*** INFORMATION PROVIDED Section Begins ***
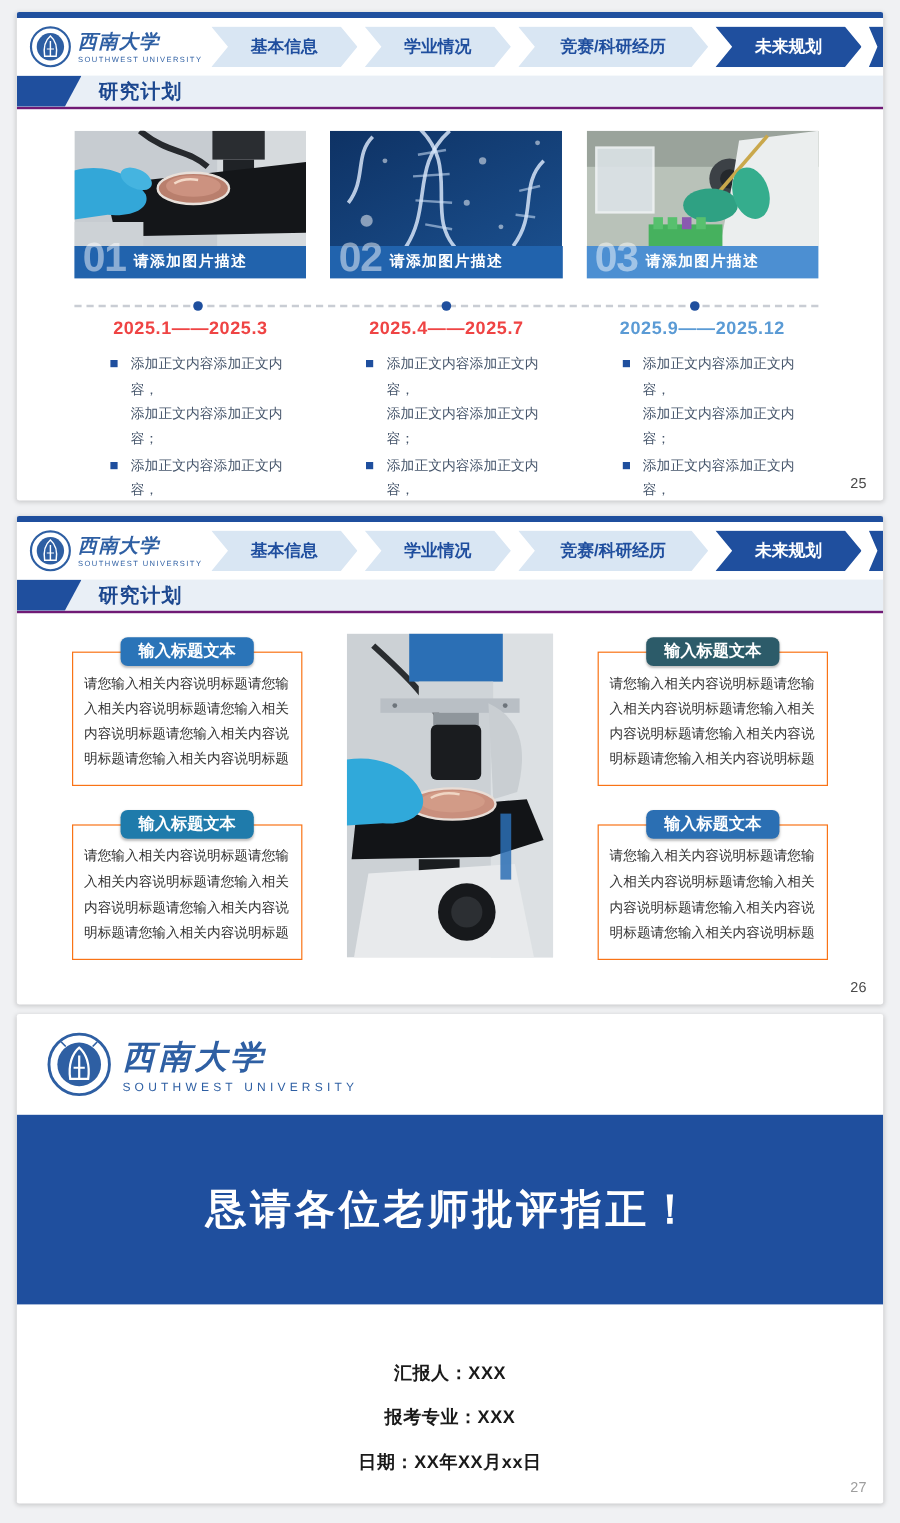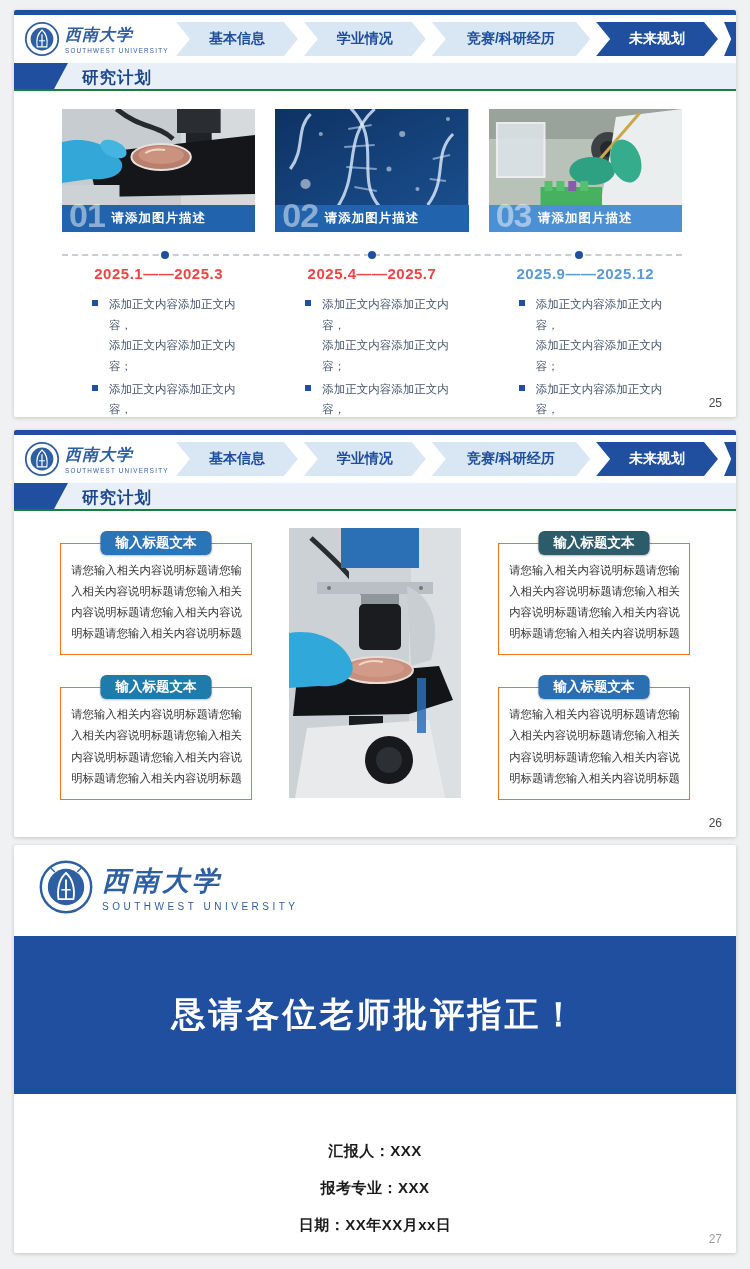--- a/index.html
+++ b/index.html
@@ -33,21 +33,21 @@
     flex:1; display:flex; align-items:center; justify-content:center;
     background:#D9E6F3; color:#1F4E9E; font-weight:bold; font-size:14px;
     clip-path:polygon(0 0, calc(100% - 14px) 0, 100% 50%, calc(100% - 14px) 100%, 0 100%, 14px 50%);
     white-space:nowrap; cursor:default;
   }
   .tab.wide { flex:1.3; }
   .tab.active { background:#1F4F9E; color:#fff; }
   .tab-frag { width:12px; background:#1F4F9E;
     clip-path:polygon(0 0, 100% 0, 100% 100%, 0 100%, 60% 50%); }
 
-  .titlebar { position:relative; height:28px; background:#E9EFF6; border-bottom:2px solid #15803d; }
+  .titlebar { position:relative; height:28px; background:#E9EFF6; border-bottom:2px solid #701a75; }
   .title-para { position:absolute; left:0; top:0; height:100%; width:54px; background:#1F4F9E;
     clip-path:polygon(0 0, 54px 0, 40px 100%, 0 100%); }
   .title { margin-left:68px; line-height:28px; font-size:16.5px; font-weight:bold; color:#1C478F; letter-spacing:1px; }
 
   .pagenum { position:absolute; right:14px; bottom:7px; font-size:12px; color:#4a4a4a; }
   .s3 .pagenum { color:#9e9e9e; }
 
   
   .s1 .content { padding:0 54px 0 48px; }
   .img-row { display:flex; gap:20px; margin-top:18px; }
@@ -66,35 +66,35 @@
   .date { text-align:center; font-size:15px; font-weight:bold; color:#ef4444; letter-spacing:.5px; }
   .date.light { color:#5B9BD5; }
   .bullets { list-style:none; margin:12px 0 0 30px; }
   .bullets li { position:relative; padding-left:17px; font-size:11.5px; line-height:1.8;
     color:#44546A; margin-bottom:2px; }
   .bullets li::before { content:""; position:absolute; left:0; top:6px; width:6px; height:6px; background:#1F4F9E; }
 
   
   .s2 .content { padding:0 46px; display:flex; justify-content:space-between; }
   .tcol { width:192px; display:flex; flex-direction:column; gap:20px; margin-top:20px; }
-  .tbox { position:relative; padding-top:12px;text-align:right; }
+  .tbox { position:relative; padding-top:12px; }
   .badge { position:absolute; top:0; left:50%; transform:translateX(-50%); z-index:1;
     background:#2A74B8; color:#fff; font-weight:bold; font-size:13.5px; padding:3px 15px;
     border-radius:6px; white-space:nowrap; box-shadow:0 1px 2px rgba(0,0,0,.25); }
   .tbody { border:1px solid #f97316; background:#fff; padding:16px 9px 10px;
     font-size:11.4px; line-height:1.85; color:#333; min-height:112px; }
   .center-photo { width:172px; height:270px; margin-top:17px; flex:none; }
 
   
   .s3 .logo3 { display:flex; align-items:center; margin:14px 0 0 24px; }
   .logo3-text { margin-left:8px; }
   .logo3-cn { font-family:"DejaVu Serif", serif; font-style:italic; font-weight:bold;
     color:#2E5FA3; font-size:27px; letter-spacing:3px; white-space:nowrap; }
   .logo3-en { color:#2E5FA3; font-size:10px; letter-spacing:3.5px; margin-top:2px; white-space:nowrap; }
-  .banner { margin-top:21px; height:158px; background:#1F4F9E; display:flex;
+  .banner { margin-top:14px; height:158px; background:#1F4F9E; display:flex;
     align-items:center; justify-content:center; }
   .banner-title { color:#fff; font-size:34px; font-weight:bold; letter-spacing:3px; }
   .info { margin-top:48px; text-align:center; }
   .info-line { font-size:15px; font-weight:bold; color:#1a1a1a; margin-bottom:18px; letter-spacing:.5px; }
 </style>
 </head>
 <body>
 
 <div class="deck">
*** INFORMATION PROVIDED Section Ends ***
Using the material above, retype each entry exactly and omit the pictures.

EXERCISE RESULT:
--- a/index.html
+++ b/index.html
@@ -33,21 +33,21 @@
     flex:1; display:flex; align-items:center; justify-content:center;
     background:#D9E6F3; color:#1F4E9E; font-weight:bold; font-size:14px;
     clip-path:polygon(0 0, calc(100% - 14px) 0, 100% 50%, calc(100% - 14px) 100%, 0 100%, 14px 50%);
     white-space:nowrap; cursor:default;
   }
   .tab.wide { flex:1.3; }
   .tab.active { background:#1F4F9E; color:#fff; }
   .tab-frag { width:12px; background:#1F4F9E;
     clip-path:polygon(0 0, 100% 0, 100% 100%, 0 100%, 60% 50%); }
 
-  .titlebar { position:relative; height:28px; background:#E9EFF6; border-bottom:2px solid #15803d; }
+  .titlebar { position:relative; height:28px; background:#E9EFF6; border-bottom:2px solid #701a75; }
   .title-para { position:absolute; left:0; top:0; height:100%; width:54px; background:#1F4F9E;
     clip-path:polygon(0 0, 54px 0, 40px 100%, 0 100%); }
   .title { margin-left:68px; line-height:28px; font-size:16.5px; font-weight:bold; color:#1C478F; letter-spacing:1px; }
 
   .pagenum { position:absolute; right:14px; bottom:7px; font-size:12px; color:#4a4a4a; }
   .s3 .pagenum { color:#9e9e9e; }
 
   
   .s1 .content { padding:0 54px 0 48px; }
   .img-row { display:flex; gap:20px; margin-top:18px; }
@@ -66,35 +66,35 @@
   .date { text-align:center; font-size:15px; font-weight:bold; color:#ef4444; letter-spacing:.5px; }
   .date.light { color:#5B9BD5; }
   .bullets { list-style:none; margin:12px 0 0 30px; }
   .bullets li { position:relative; padding-left:17px; font-size:11.5px; line-height:1.8;
     color:#44546A; margin-bottom:2px; }
   .bullets li::before { content:""; position:absolute; left:0; top:6px; width:6px; height:6px; background:#1F4F9E; }
 
   
   .s2 .content { padding:0 46px; display:flex; justify-content:space-between; }
   .tcol { width:192px; display:flex; flex-direction:column; gap:20px; margin-top:20px; }
-  .tbox { position:relative; padding-top:12px;text-align:right; }
+  .tbox { position:relative; padding-top:12px; }
   .badge { position:absolute; top:0; left:50%; transform:translateX(-50%); z-index:1;
     background:#2A74B8; color:#fff; font-weight:bold; font-size:13.5px; padding:3px 15px;
     border-radius:6px; white-space:nowrap; box-shadow:0 1px 2px rgba(0,0,0,.25); }
   .tbody { border:1px solid #f97316; background:#fff; padding:16px 9px 10px;
     font-size:11.4px; line-height:1.85; color:#333; min-height:112px; }
   .center-photo { width:172px; height:270px; margin-top:17px; flex:none; }
 
   
   .s3 .logo3 { display:flex; align-items:center; margin:14px 0 0 24px; }
   .logo3-text { margin-left:8px; }
   .logo3-cn { font-family:"DejaVu Serif", serif; font-style:italic; font-weight:bold;
     color:#2E5FA3; font-size:27px; letter-spacing:3px; white-space:nowrap; }
   .logo3-en { color:#2E5FA3; font-size:10px; letter-spacing:3.5px; margin-top:2px; white-space:nowrap; }
-  .banner { margin-top:21px; height:158px; background:#1F4F9E; display:flex;
+  .banner { margin-top:14px; height:158px; background:#1F4F9E; display:flex;
     align-items:center; justify-content:center; }
   .banner-title { color:#fff; font-size:34px; font-weight:bold; letter-spacing:3px; }
   .info { margin-top:48px; text-align:center; }
   .info-line { font-size:15px; font-weight:bold; color:#1a1a1a; margin-bottom:18px; letter-spacing:.5px; }
 </style>
 </head>
 <body>
 
 <div class="deck">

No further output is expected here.